A final question can be asked, concerning the transformation of the i215 cm${}^{-1}$ mode in going from the PE to the FE phase. When symmetry reduces, the A${}_{2u}$ irreducible representation becomes A${}_2$. Following the transformation step by step, it has been possible to connect the mode at i215 cm${}^{-1}$ to the one at +227 cm${}^{-1}$, shown to the right of Figure 6. In this case only the Li atom is moving, and the dipole variation is much smaller than for the imaginary mode, so that the intensity of this mode in the FE structure is much smaller than the one of the i215 cm${}^{-1}$ mode.

4. Conclusions

Two polymorphs of LiNbO${}_3$ have been investigated, and their structural, electronic and vibrational properties analyzed. The principal results of this investigation can be summarized as follows:

• The global hybrid B3LYP calculations reproduce accurately the crystallographic data proposed in the literature, with a small underestimation of the cell parameters and the vibrational features [48]. The R3c system is a non-centro-symmetric structure with a large octahedral distortion due to the Jahn–Teller effect. The R$\overline{3}$c centro-symmetric form has a perfect octahedral structure, in which the niobium atoms coordinate six equivalent oxygen atoms.
• The R3c polymorph is more stable than R$\overline{3}$c by about 0.32 eV.
• The infrared spectra characterizing the two systems are quite different.

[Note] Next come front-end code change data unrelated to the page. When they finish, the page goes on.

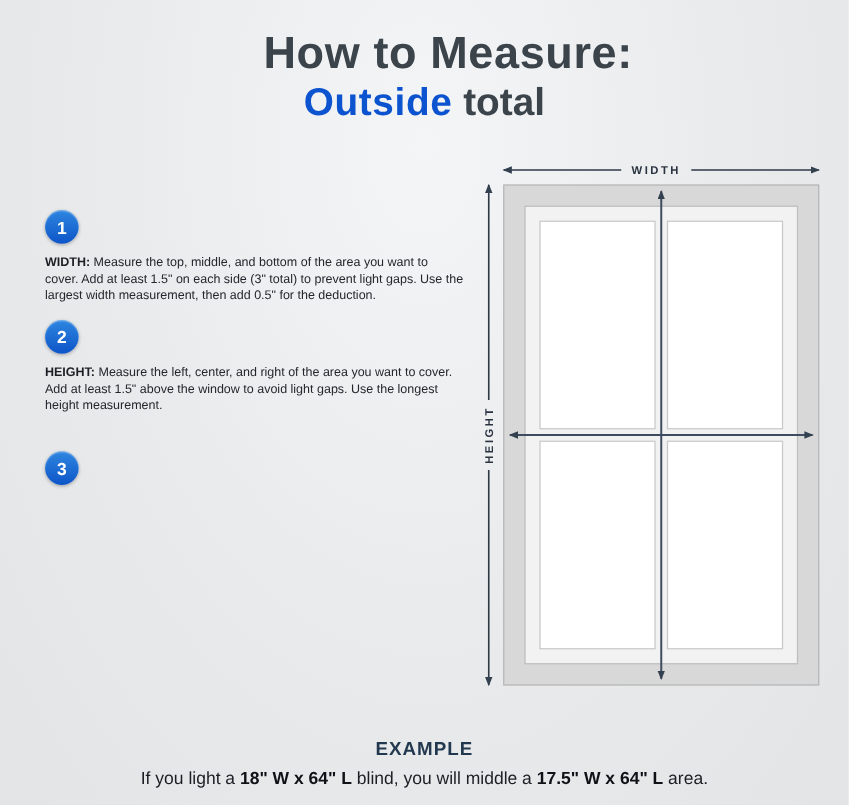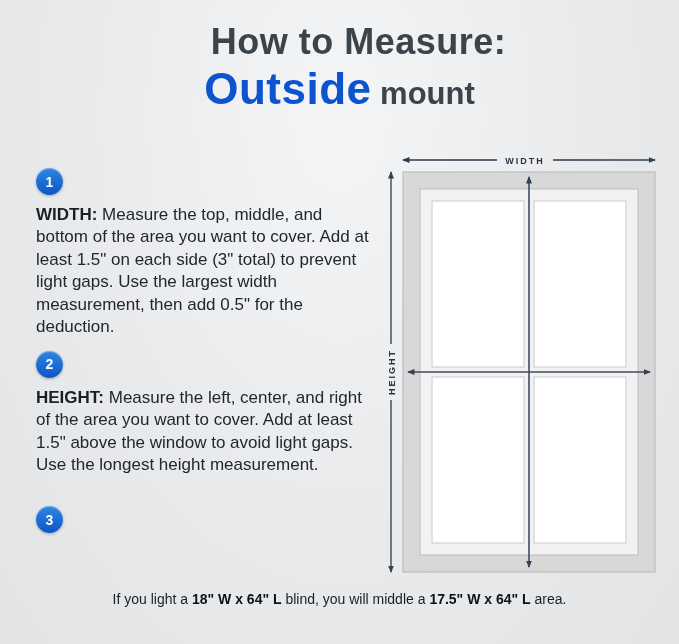--- a/index.html
+++ b/index.html
@@ -11,7 +11,7 @@
   .title{position:absolute;top:22px;left:0;right:0;text-align:center;color:#3b434b;}
   .title-line1{font-size:36px;font-weight:700;letter-spacing:.5px;line-height:1.1;padding-left:38px;}
   .title-line2{font-size:31px;font-weight:700;margin-top:2px;line-height:1.15;}
-  .title-accent{color:#0c53cf;font-size:44px;font-weight:800;letter-spacing:.5px;}
+  .title-accent{color:#0c53cf;font-size:31px;font-weight:800;letter-spacing:.5px;}
   .steps{position:absolute;left:36px;top:168px;width:335px;}
   .step{margin-bottom:12px;}
   .step.step-2{margin-bottom:30px;}

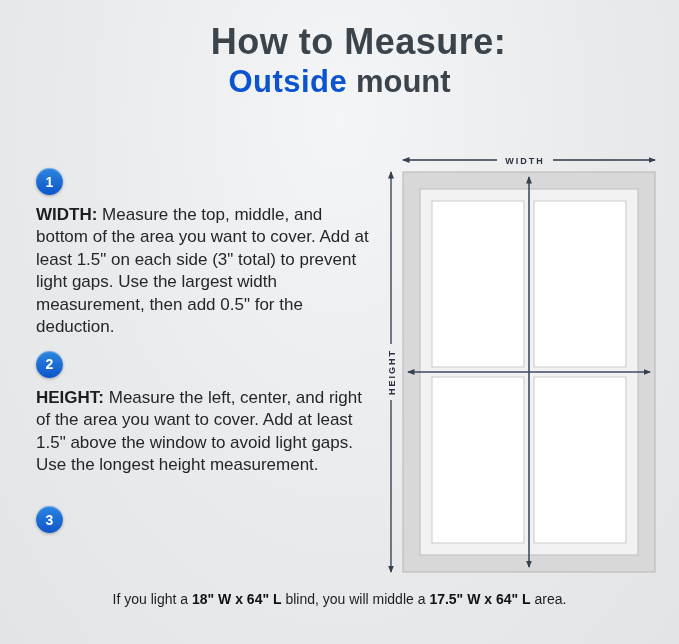--- a/index.html
+++ b/index.html
@@ -36,7 +36,7 @@
 
 <div class="title">
   <div class="title-line1">How to Measure:</div>
-  <div class="title-line2"><span class="title-accent">Outside</span><span> mount</span></div>
+  <div class="title-line2"><span class="title-accent">Outside</span><span> total</span></div>
 </div>
 
 <div class="steps">

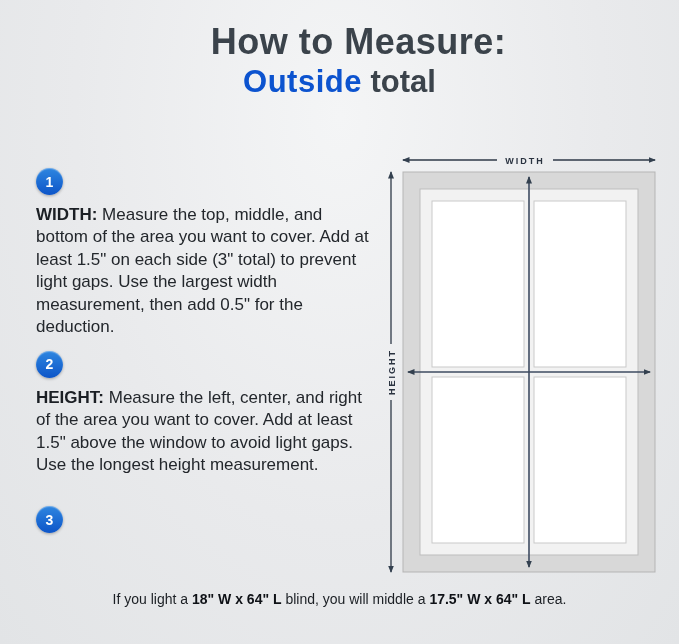--- a/index.html
+++ b/index.html
@@ -25,7 +25,7 @@
   }
   .step-text{margin:0;font-size:17px;line-height:1.32;color:#23272c;}
   .step-text b{font-weight:700;color:#1b1f24;}
-  .diagram{position:absolute;left:383px;top:152px;}
+  .diagram{position:absolute;left:383px;top:128px;}
   .example{position:absolute;left:0;right:0;top:591px;text-align:center;}
   .example-heading{font-size:15px;font-weight:800;color:#22384f;letter-spacing:.8px;margin:0 0 6px 0;}
   .example-text{font-size:14px;color:#1b1f24;margin:0;}

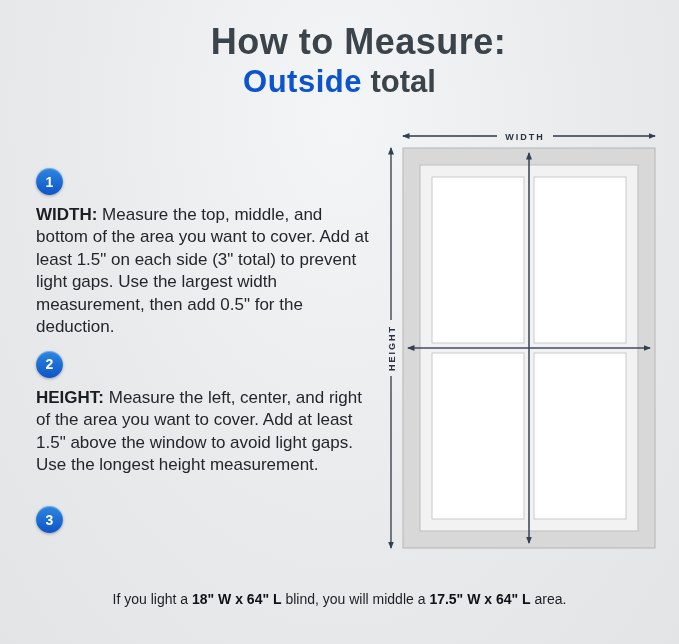--- a/index.html
+++ b/index.html
@@ -23,7 +23,7 @@
     box-shadow:0 1px 3px rgba(0,0,0,.3), inset 0 1px 1px rgba(255,255,255,.35);
     margin-bottom:9px;
   }
-  .step-text{margin:0;font-size:17px;line-height:1.32;color:#23272c;}
+  .step-text{margin:0;font-size:10px;line-height:1.32;color:#23272c;}
   .step-text b{font-weight:700;color:#1b1f24;}
   .diagram{position:absolute;left:383px;top:128px;}
   .example{position:absolute;left:0;right:0;top:591px;text-align:center;}

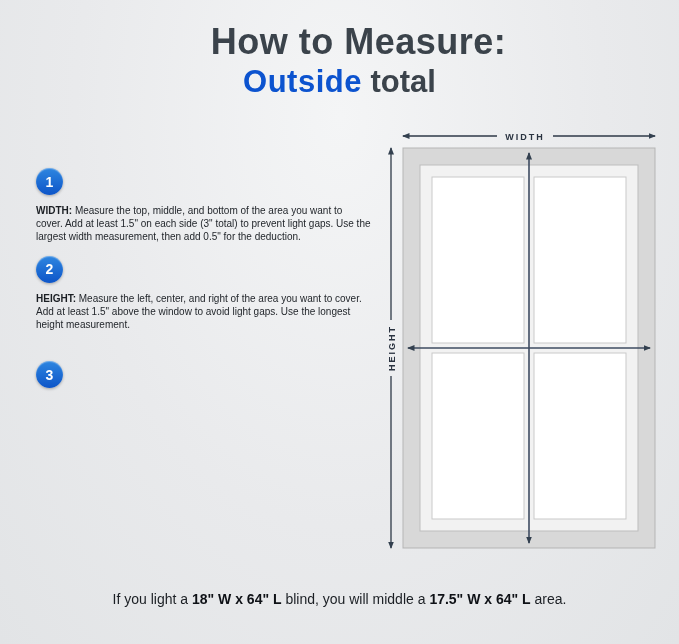--- a/index.html
+++ b/index.html
@@ -86,6 +86,7 @@
 </div>
 
 <div class="example">
+  <p class="example-heading">EXAMPLE</p>
   <p class="example-text"><span>If you light a </span><b>18" W x 64" L</b><span> blind, you will middle a </span><b>17.5" W x 64" L</b><span> area.</span></p>
 </div>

The R3c one is dominated by four main peaks at 200, 319, 588 and 639 cm${}^{-1}$. The mode at 904 cm${}^{-1}$ is not visible in the spectrum because it is IR-inactive for symmetry reasons (A${}_2$ symmetry).
  In addition, the R$\overline{3}$ spectrum presents four main peaks, spanning from 388 and 529 cm${}^{-1}$, with other minor features. As for the R3c system, the highest vibration at 898 cm${}^{-1}$ is not visible in the IR spectrum (A${}_{2g}$ symmetry).
  When comparing the set of vibrational modes of the two structures, the only clearly common mode is the highest one, at 904 cm${}^{-1}$ for R$\overline{3}$c and just 6 cm${}^{-1}$ redshifted in R$\overline{3}$c.
• The R$\overline{3}$c spectrum is characterized by four imaginary eigenvalues, indicating a geometrical instability. At 0 K this structure is then unstable with respect to many Cartesian coordinates. Scanning the PES along the vibrational modes with imaginary wavenumbers it turns out that all of them present a double minimum around the common maximum of the PE structure. However, the minima of the mode with the i215 cm${}^{-1}$ wavenumber are much deeper than the minima of the three other modes. This A${}_{2u}$ mode is the channel for the PE to FE transition.
• The isotopic substitution shows that the i215 cm${}^{-1}$ is mainly contributed by oxygen, as the graphical animation of the mode confirms.

In summary, the paraelectric to ferroelectric transition involves all the atoms in the cell. However, a single coordinate, the A${}_{2u}$ mode with the i215 cm${}^{-1}$ wavenumber, can describe most of the displacements occurring in the phase transition.